Straż graniczna zatrzymała kolejnych obywateli Syrii, którzy chcieli dostać się nielegalnie do Polski. Tym razem przylecieli samolotem do Pyrzowic.
Do akcji doszło w miniony czwartek. Funkcjonariusze straży granicznej przeprowadzili kontrolę legalności pobytu wobec pasażerów, którzy przylecieli z Aten (Grecja). Trzech mężczyzn (w wieku 20, 28 i 35 lat) w trakcie legitymowania okazało dowody osobiste i paszport.
- Po krótkiej rozmowie z obcokrajowcami funkcjonariusze nabrali podejrzeń, że mężczyźni mogą nie być tymi za kogo się podają. Po przeprowadzonej analizie dokumentów okazało się, że okazane przez cudzoziemców polski i węgierski dowody osobiste zostały podrobione. Trzeci z mężczyzn posłużył się natomiast oryginalnym rosyjskim paszportem z zamieszczoną fińską wizą, który jednakże stwierdzał tożsamość innej osoby, niż jego okaziciel - relacjonuje straż graniczna.
Cudzoziemcami okazali się być obywatele Syrii. Za brak odpowiednich dokumentów, zostali ukarani mandatami w wysokości od 400 do 500 zł. Wszyscy usłyszeli także zarzuty przekroczenia granicy państwowej wbrew przepisom przy użyciu podstępu oraz posłużenia się fałszywym lub należącym do innej osoby dokumentem (na tzw. podobieństwo).
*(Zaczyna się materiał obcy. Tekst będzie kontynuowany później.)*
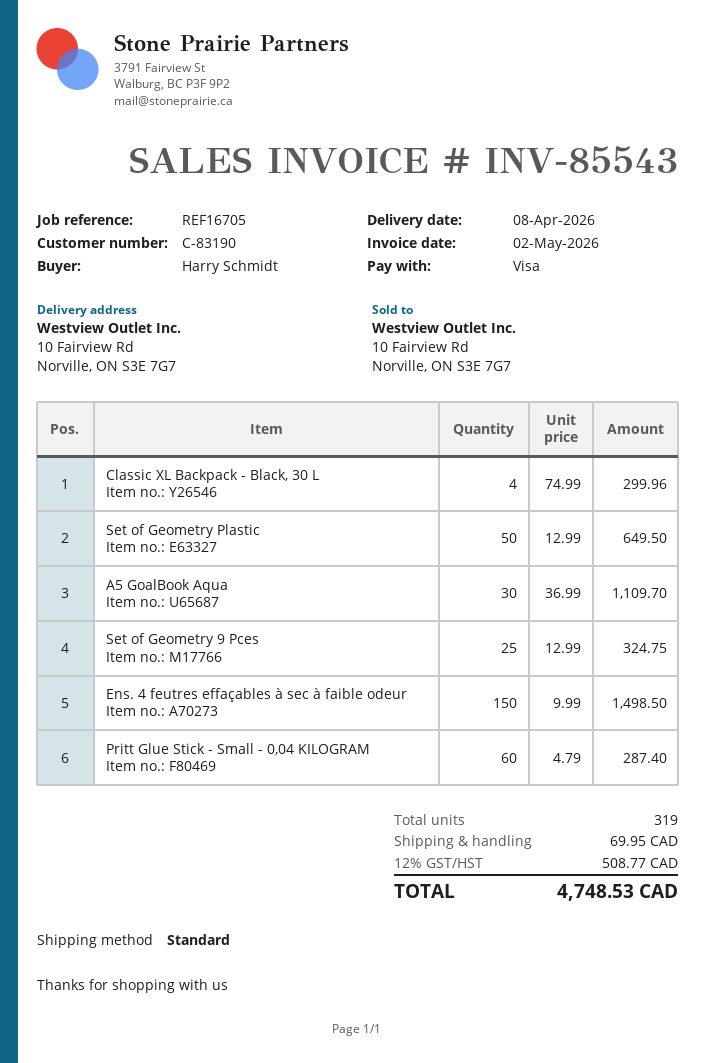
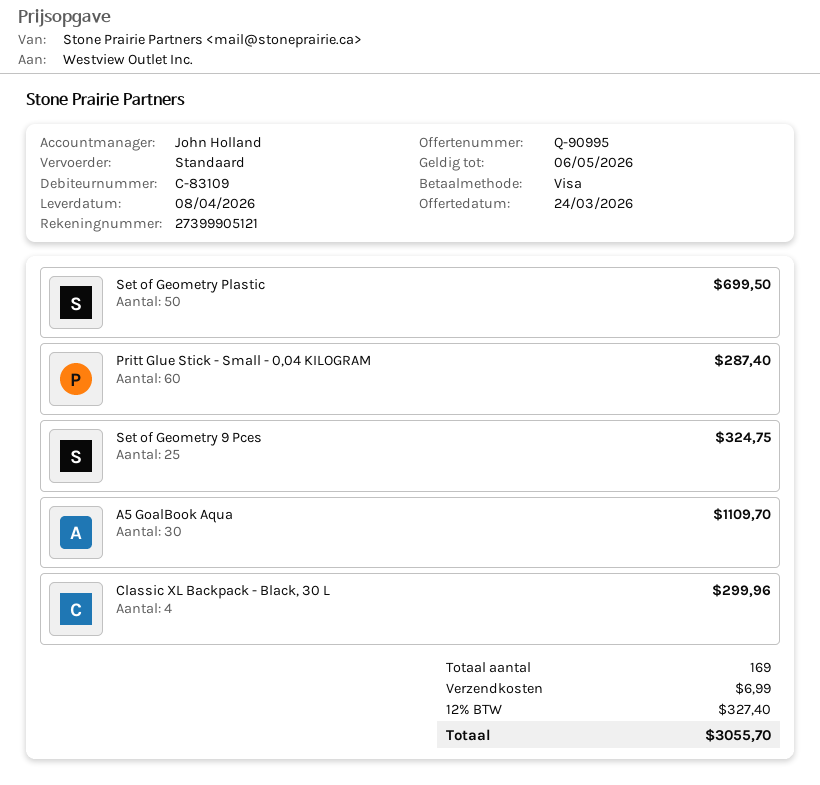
customer number: C-83190 -> C-83109
Set of Geometry Plastic: 50 for 649.50 -> 50 for 699.50
Ens. 4 feutres effaçables à sec à faible odeur: 150 for 1498.50 -> none
total quantity: 319 -> 169
shipping: 69.95 -> 6.99
tax: 12% = 508.77 -> 12% = 327.40
total: 4748.53 -> 3055.70

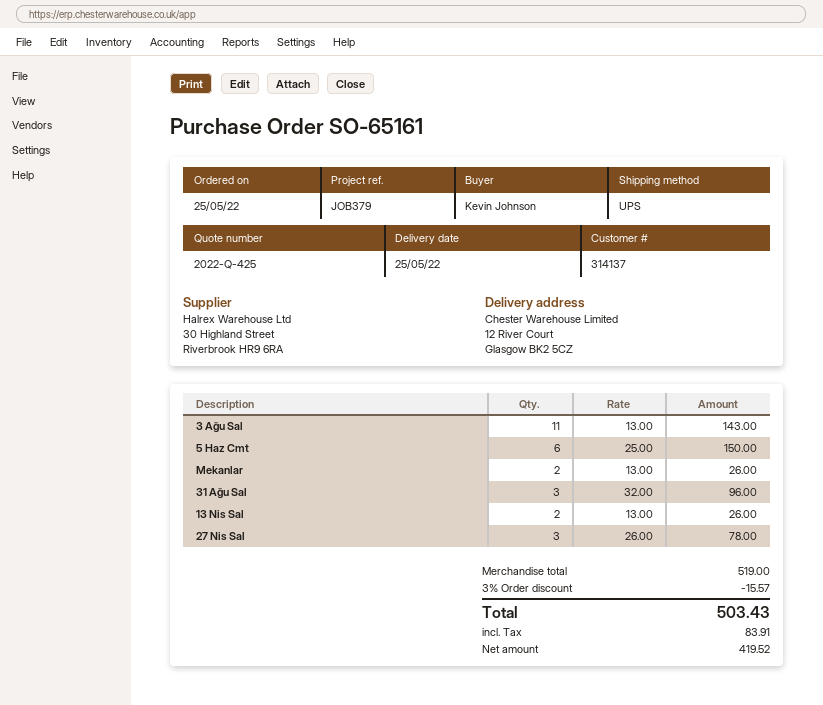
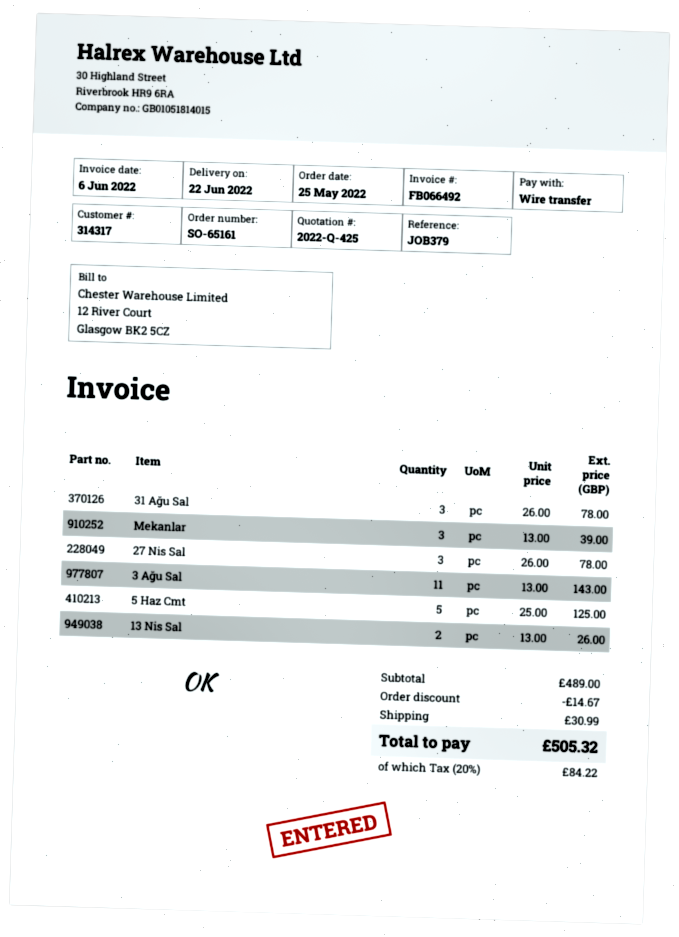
delivery date: 2022-05-25 -> 2022-06-22
customer number: 314137 -> 314317
5 Haz Cmt: 6 x 25.00 = 150.00 -> 5 x 25.00 = 125.00
Mekanlar: 2 x 13.00 = 26.00 -> 3 x 13.00 = 39.00
31 Ağu Sal: 3 x 32.00 = 96.00 -> 3 x 26.00 = 78.00
subtotal: 519.00 -> 489.00
discount: 15.57 -> 14.67
shipping: none -> 30.99
tax: 83.91 -> 84.22
total: 503.43 -> 505.32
- Mężczyźni przyznali się do popełnienia zarzucanych im czynów, złożyli wyjaśnienia i poddali się dobrowolnie uzgodnionej z prokuratorem karze 5 miesięcy pozbawienia wolności z warunkowym zawieszeniem jej wykonania na okres jednego roku próby. Równolegle Straż Graniczna wszczęła postępowania administracyjne dotyczące wydania decyzji zobowiązujących ich do powrotu - dodaje straż graniczna.